CIUDAD DE MÉXICO (apro).- La salida de las facciones foxista y calderonista de las filas del PAN, depura al partido. Las dos facciones son claras representaciones del gris y claudicante “Enanismo Político”, en brutal contraste con el “Humanismo Político” de los brillantes fundadores. Y al depurarse se supera potencialmente.

Dichas dos facciones consolidaron en su momento la deformación del partido iniciada formalmente en 1988 con la legitimación del salinismo, continuada en el 2000 con la entrega zedillista del poder al foxismo y consumada durante los seis años del calderonismo con su guerra irracional e ineficaz, su política antisindicalista y de abyecta sumisión al gobierno de Estados Unidos.

Tal salida expresa o tácita, desde una perspectiva histórica de hondo alcance, abre la puerta a la regeneración del PAN. El hecho mismo de la salida es ya un paso fundamental para ello. Se ha sacudido de la garra que lo asfixiaba.

Contrariamente a lo señalado por los seudosenadores calderonistas en tránsito oportunista, burdo y traicionero al bando priista, dicha salida devuelve al partido la posibilidad de levantar el vuelo desde el polvo, hacia la “brega de eternidad” de Gómez Morín, hacia los orígenes, hacia la grandeza desconocida por su enanismo y ahora en posibilidades reales de recobrarse. Por ello, lo dicho por Ruffo a raíz de la primera salida, es certero en lo esencial, al margen de la forma.

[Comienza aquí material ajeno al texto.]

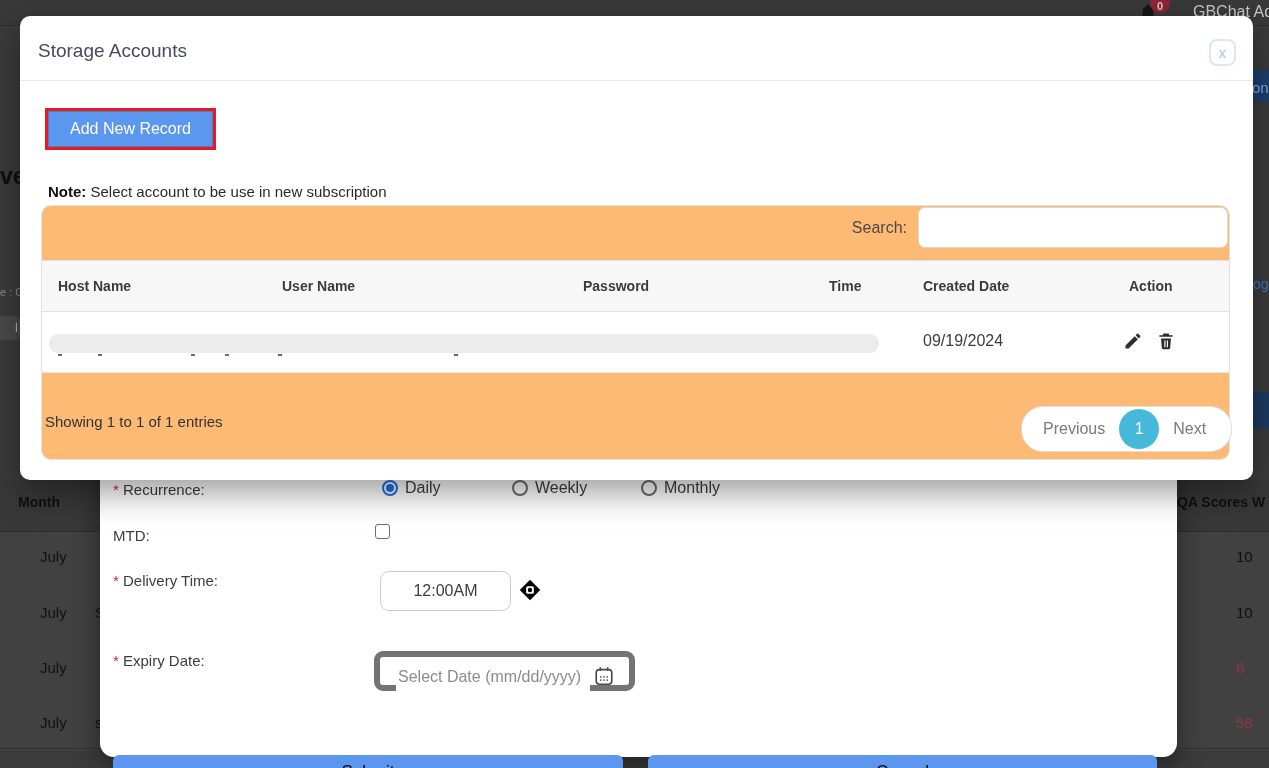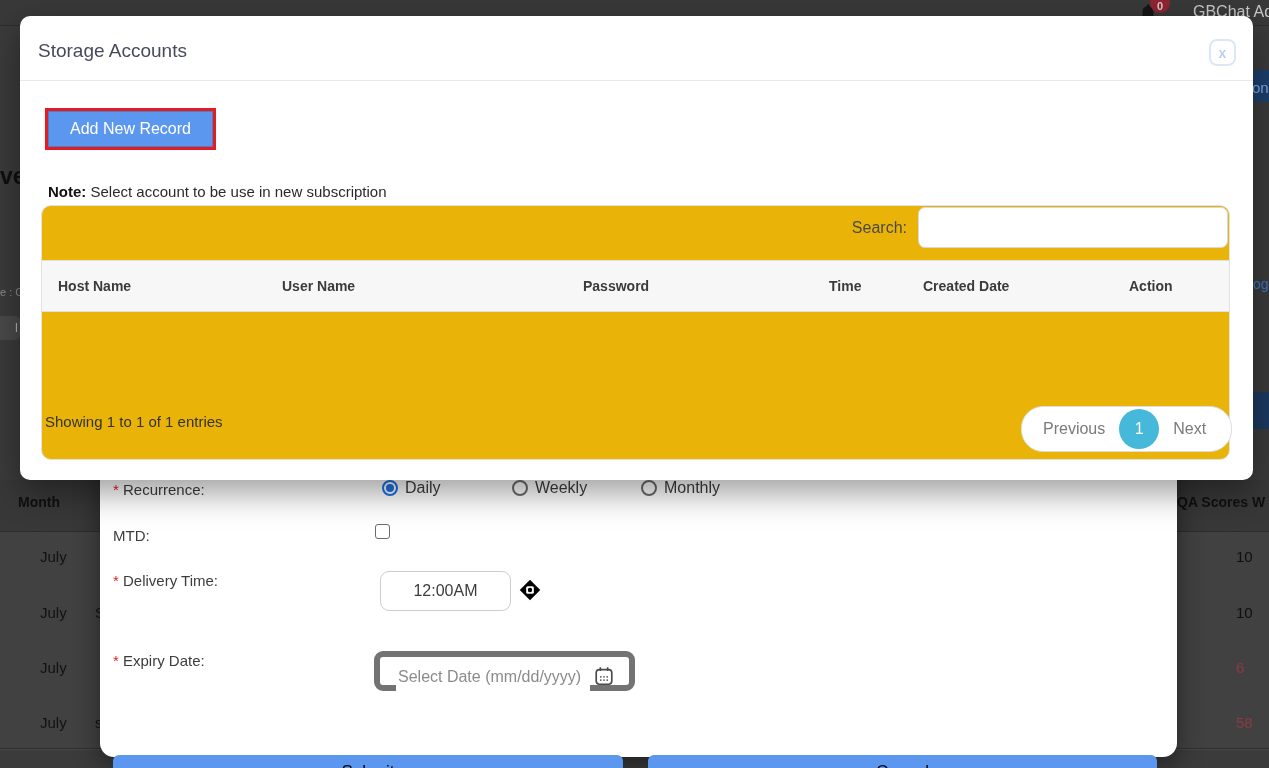--- a/index.html
+++ b/index.html
@@ -71,7 +71,7 @@
     color:#fff;font-size:16px;font-family:"Liberation Sans",sans-serif;cursor:pointer;}
   .sm-note{left:28px;top:167px;font-size:15px;color:#2a2a2a;}
   .sm-note b{color:#111;}
-  .table-card{left:21px;top:189px;width:1187px;height:253px;border:1px solid #e2e2e2;border-radius:10px;background:#eab308;}
+  .table-card{left:21px;top:189px;width:1187px;height:253px;border:1px solid #e2e2e2;border-radius:10px;background:#fdba74;}
   .search-label{right:322px;top:13px;font-size:16px;color:#4a4a4a;}
   .search-input{left:876px;top:1px;width:310px;height:41px;border:1px solid #d8d8d8;border-radius:7px;
     box-sizing:border-box;font-size:15px;padding:0 10px;font-family:"Liberation Sans",sans-serif;outline:none;}

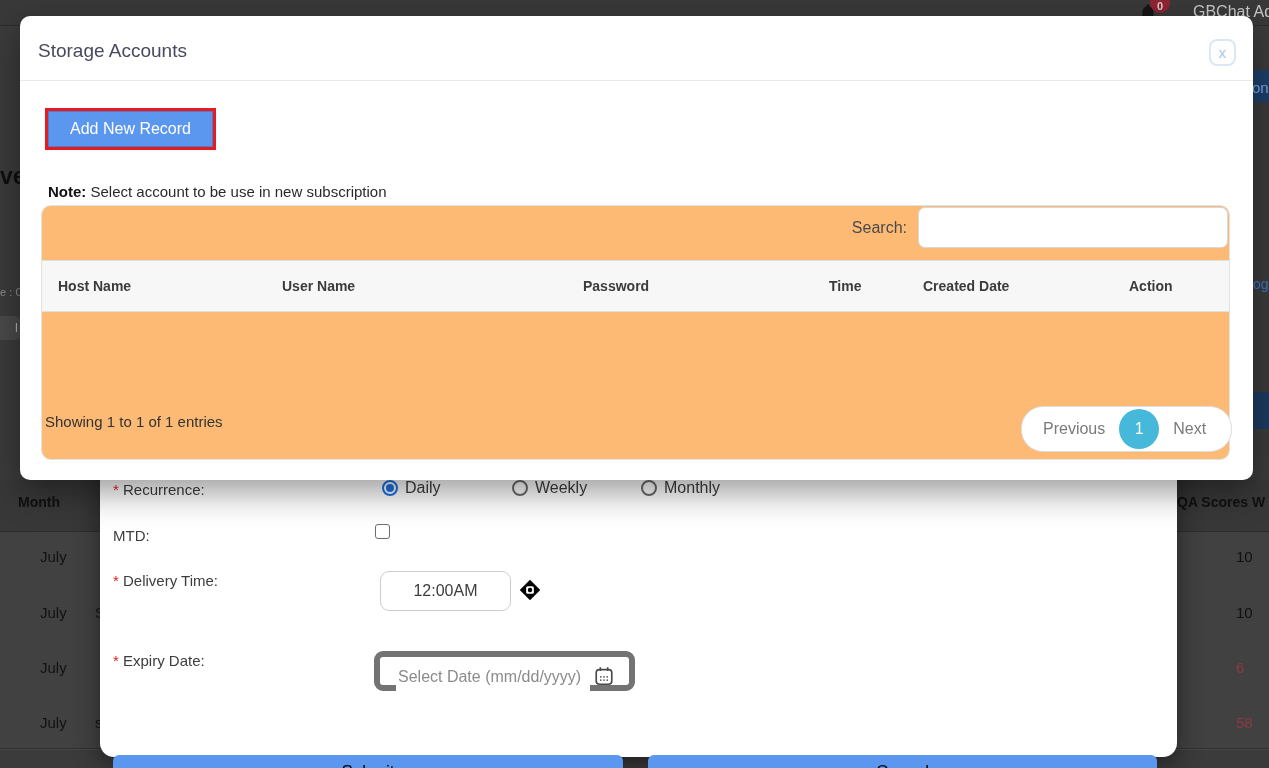--- a/index.html
+++ b/index.html
@@ -219,6 +219,22 @@
         <div class="th th-action">Action</div>
       </div>
 
+      <div class="abs trow">
+        <div class="redact"></div>
+        <div class="speck" style="left:16px;"></div>
+        <div class="speck" style="left:56px;"></div>
+        <div class="speck" style="left:149px;"></div>
+        <div class="speck" style="left:183px;"></div>
+        <div class="speck" style="left:236px;"></div>
+        <div class="speck" style="left:412px;"></div>
+        <div class="cell-date">09/19/2024</div>
+        <svg class="act-icon act-edit" viewBox="0 0 24 24">
+          <path fill="#2e2e2e" d="M3 17.25V21h3.75L17.81 9.94l-3.75-3.75L3 17.25zM20.71 7.04c.39-.39.39-1.02 0-1.41l-2.34-2.34c-.39-.39-1.02-.39-1.41 0l-1.83 1.83 3.75 3.75 1.83-1.83z"></path>
+        </svg>
+        <svg class="act-icon act-del" viewBox="0 0 24 24">
+          <path fill="#2e2e2e" d="M9 3h6l1 2h4v2H4V5h4l1-2zm-3 6h12l-1 11a2 2 0 0 1-2 2H9a2 2 0 0 1-2-2L6 9zm4 2.5v8h1.4v-8H10zm3 0v8h1.4v-8H13z"></path>
+        </svg>
+      </div>
 
       <div class="abs tfoot-info">Showing 1 to 1 of 1 entries</div>
       <div class="abs pager">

La conducta política de Anaya y sus aliados panistas se ha convertido en una oposición formidable y eficaz. Los hechos lo comprueban con independencia de las suposiciones fantasiosas de algunos analistas de izquierda y derecha que dan coba al sistema.

Se evitó el nombramiento de un fiscal anticorrupción a modo, y desde Chihuahua se ha puesto en jaque al régimen. No en balde la reacción furiosa de este último. Anaya no desfiguró al PAN, lo desfiguraron hace lustros otros que devinieron en las facciones citadas. El régimen le teme a Anaya porque el gobierno sufre el vértigo de los derrumbes y porque ya no cuenta con la fuerza de sus aliados dentro del PAN.

La otra vertiente de oposición desafortunadamente ha perdido el rumbo al rodearse de oportunistas neoliberales, llenos de ocurrencias y faltos de convicciones de justicia social, la mayoría de ellos.

Anaya tiene la oportunidad irrepetible de rescatar al partido. Son cínicas y tartufas las críticas que le hacen esos graduados en marrullería política, en un México que atraviesa un cisma cultural en el alma personal y colectiva. Esos críticos son verdaderas “lenguas en conserva” en tratándose de la injusticia prevaleciente.

Anaya es joven y por ende, su horizonte vital se mide por la esperanza, por la capacidad de enmienda, de superar con osada humildad la hybris, la insolencia del poder que en casi 18 años ha provocado el derrumbe de la esperanza en el porvenir.

Ojalá el PAN en trance de posible regeneración, de levantar de nuevo el vuelo, de un recomenzar una oposición frontal al neoliberalismo y un volver a nutrirse de la doctrina social cristiana que durante tanto tiempo inspiró su acción política solidaria y fraterna.

Ojalá el PAN abra sus puertas de par en par a la regeneración, en este momento que demanda audacia, valentía y grandeza de ánimo, al ser atacado por todos los mediocres y grises, y así regresen al partido hombres y mujeres que lo dejaron hace tiempo, al percibir gérmenes de traición a los orígenes por parte de una élite entonces claudicante, cuyos herederos en su mayoría hoy salen del partido providencialmente.